The patients were randomly placed into one of two groups — RT plus six cycles of procarbazine, lomustine and vincristine (PCV) chemotherapy or RT alone. Prior to the patients receiving treatment, the researchers performed a pathology review on tumor samples and prepared samples for correlative lab studies to assess mutational status and identify prognostic variables.

After 11.9 years, 67 percent of the patients presented with tumor progression and 55 percent of the patients died. The patients in the RT plus PCV chemotherapy group had a median survival rate of 10.4 years and the RT alone group had a median survival rate of four years.

Furthermore, the ten-year, progression-free survival rate for patients in the RT plus PCV chemotherapy was 51 percent and the rate for the RT group was 40 percent.

However, treatment toxicity was greater in the RT plus PCV chemotherapy group.

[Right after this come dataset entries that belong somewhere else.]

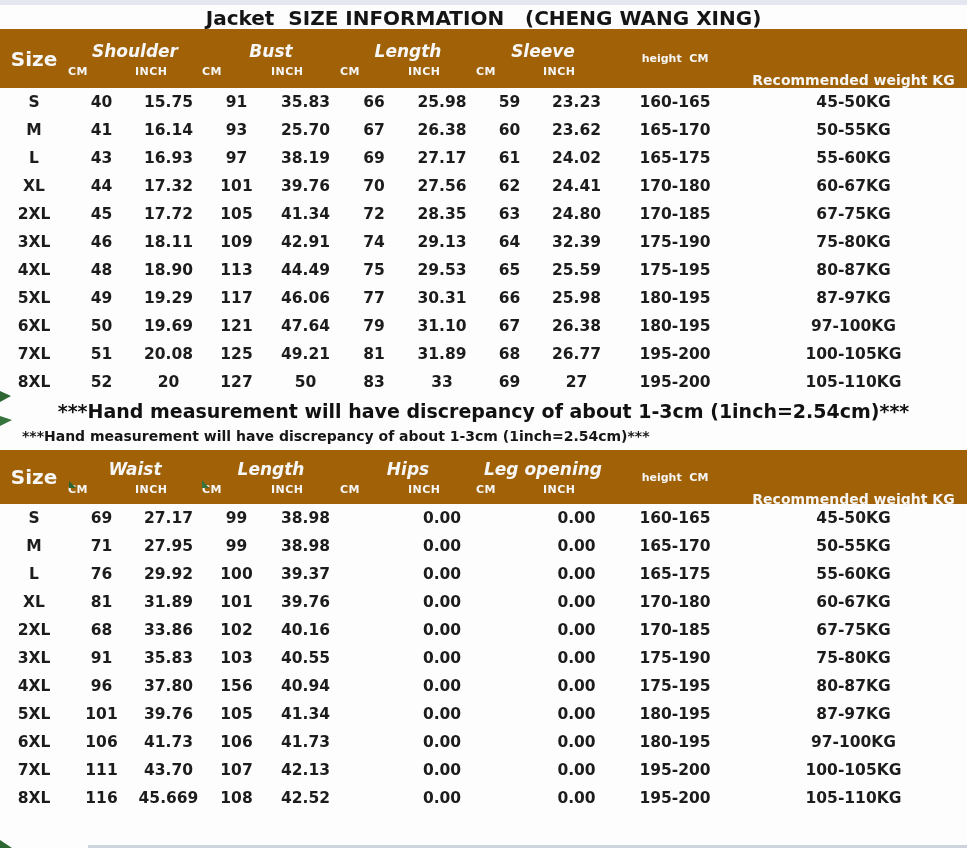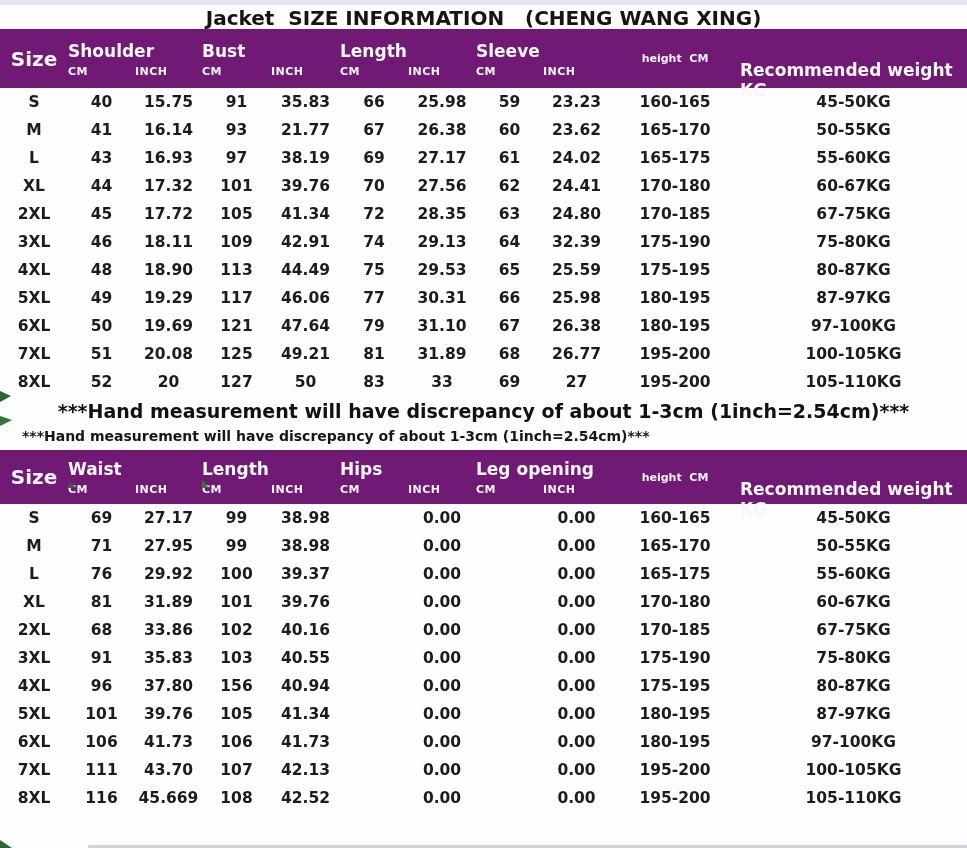--- a/index.html
+++ b/index.html
@@ -28,7 +28,7 @@
     grid-template-columns:68px 67px 67px 69px 69px 68px 68px 67px 67px 130px 227px;
   }
   .band {
-    background:#701a75;
+    background:#a16207;
     color:#f6f6f6;
     font-weight:bold;
   }

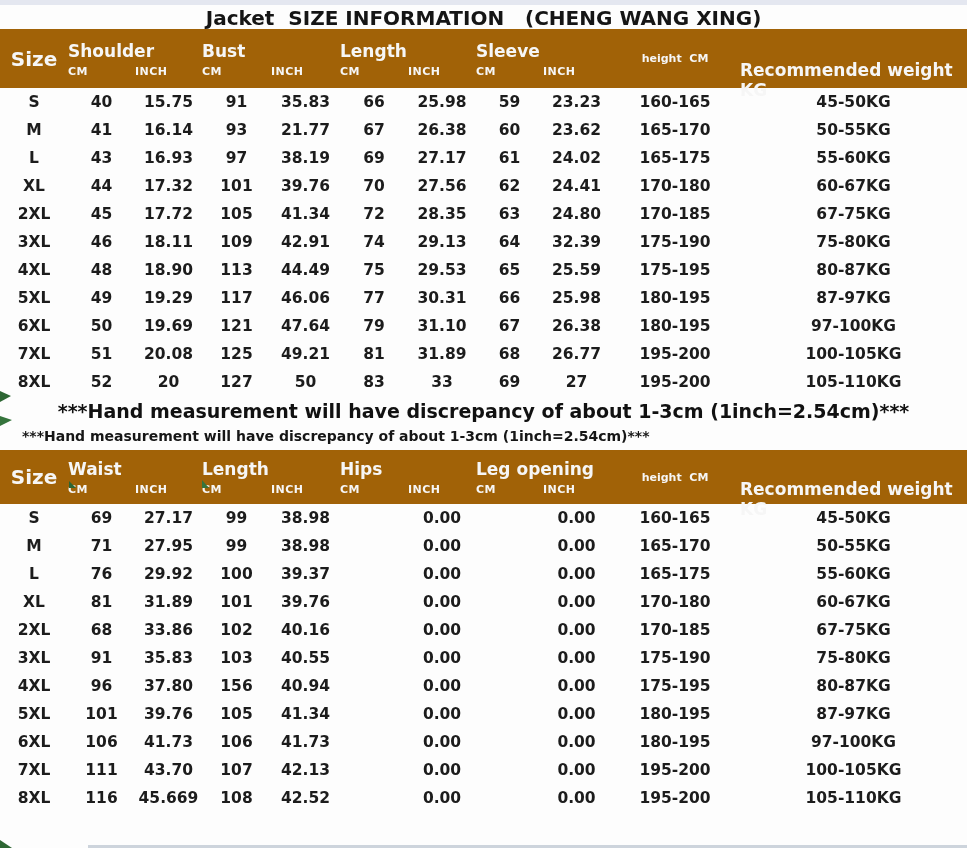--- a/index.html
+++ b/index.html
@@ -36,7 +36,7 @@
   .band2 { grid-template-rows:30px 24px; height:54px; }
 
   .size-cell   { grid-column:1; grid-row:1/3; display:flex; align-items:center; justify-content:center; font-size:20px; }
-  .group       { grid-row:1; align-self:end; font-size:17px; padding-bottom:1px; }
+  .group       { grid-row:1; align-self:end; text-align:center; font-size:17px; padding-bottom:1px;font-style:italic; }
   .g1 { grid-column:2/4; } .g2 { grid-column:4/6; } .g3 { grid-column:6/8; } .g4 { grid-column:8/10; }
   .unit        { grid-row:2; text-align:left; font-size:11px; padding-top:3px; letter-spacing:0.5px; }
   .col2{grid-column:2} .col3{grid-column:3} .col4{grid-column:4} .col5{grid-column:5}

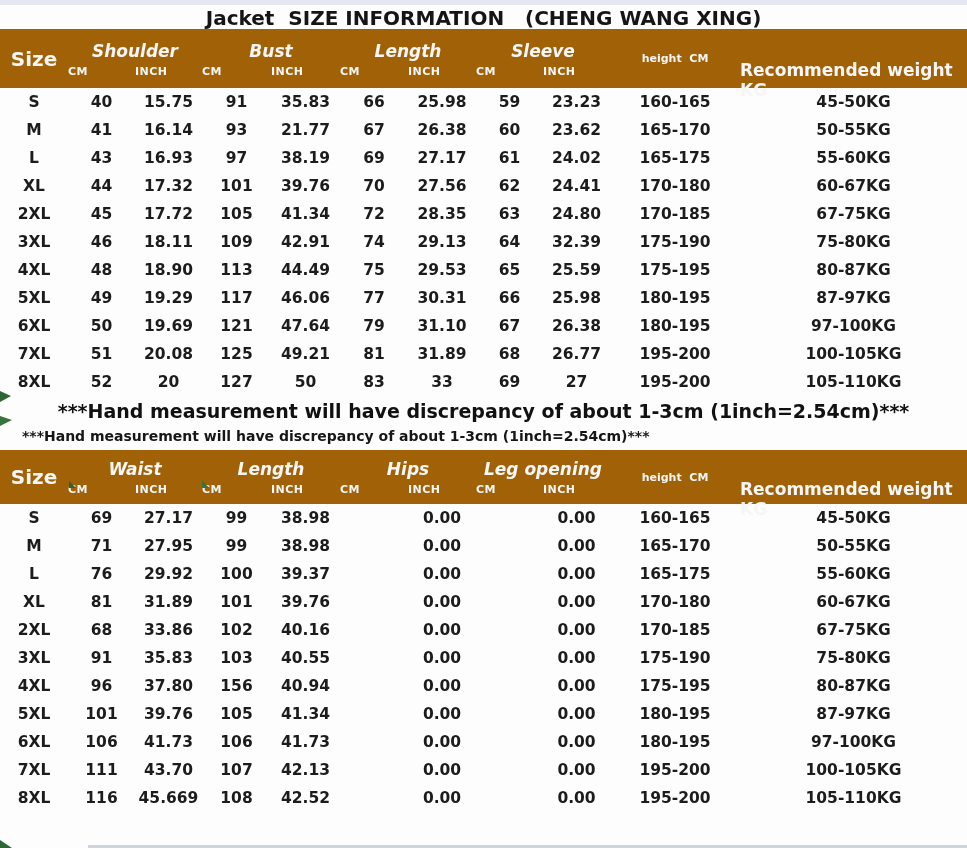--- a/index.html
+++ b/index.html
@@ -42,7 +42,7 @@
   .col2{grid-column:2} .col3{grid-column:3} .col4{grid-column:4} .col5{grid-column:5}
   .col6{grid-column:6} .col7{grid-column:7} .col8{grid-column:8} .col9{grid-column:9}
   .height-cell { grid-column:10; grid-row:1/3; display:flex; align-items:center; justify-content:center; font-size:11px; white-space:pre; }
-  .weight-cell { grid-column:11; grid-row:1/3; display:flex; align-items:center; justify-content:center; font-size:17px;margin-top:43px; }
+  .weight-cell { grid-column:11; grid-row:1/3; display:flex; align-items:center; justify-content:center; font-size:14px;margin-top:43px; }
 
   .trow { display:grid; grid-template-columns:68px 67px 67px 69px 69px 68px 68px 67px 67px 130px 227px; height:28px; align-items:center; }
   .cell { text-align:center; font-weight:bold; font-size:15.5px; color:#1c1c1c; }

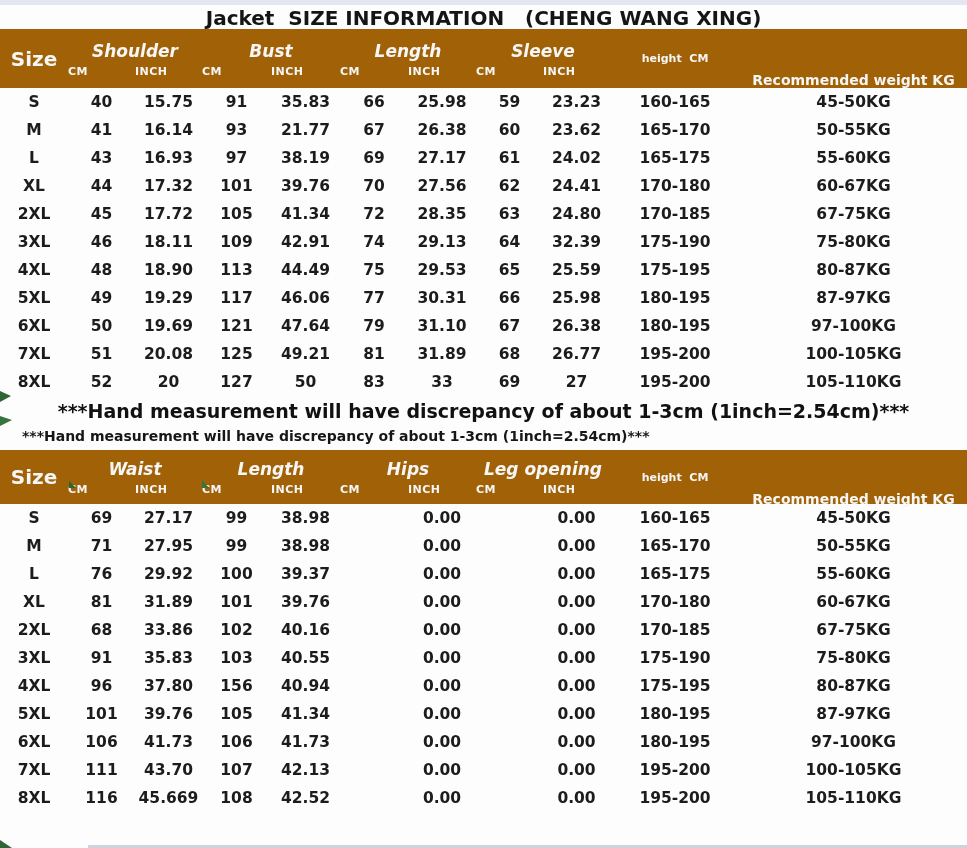--- a/index.html
+++ b/index.html
@@ -110,7 +110,7 @@
           <div class="cell">41</div>
           <div class="cell">16.14</div>
           <div class="cell">93</div>
-          <div class="cell">21.77</div>
+          <div class="cell">25.70</div>
           <div class="cell">67</div>
           <div class="cell">26.38</div>
           <div class="cell">60</div>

The most common toxicities were fatigue, anorexia, nausea and vomiting, which were mostly grade 1 and 2 in severity, with the exception of grade 3 and 4 neutropenia.

An article published in the Journal of Clinical Oncology in April 2014 stated that the traditional research on RT focuses on improving technical delivery through more precise targeting in order to minimize the toxicity of normal tissues.

Previous studies have also demonstrated that combined RT and chemotherapy has improved survival compared to RT or chemotherapy alone when treating gliomas. Research has also recommended the combination for treating locally-advanced cancers of the head and neck, lung, esophagus, breast, stomach, pancreas and rectum.

Other studies have shown that combined RT and chemotherapy also allows for organ conservation with high cure rates in cancers of the breast, larynx and anus and sarcomas of the extremities.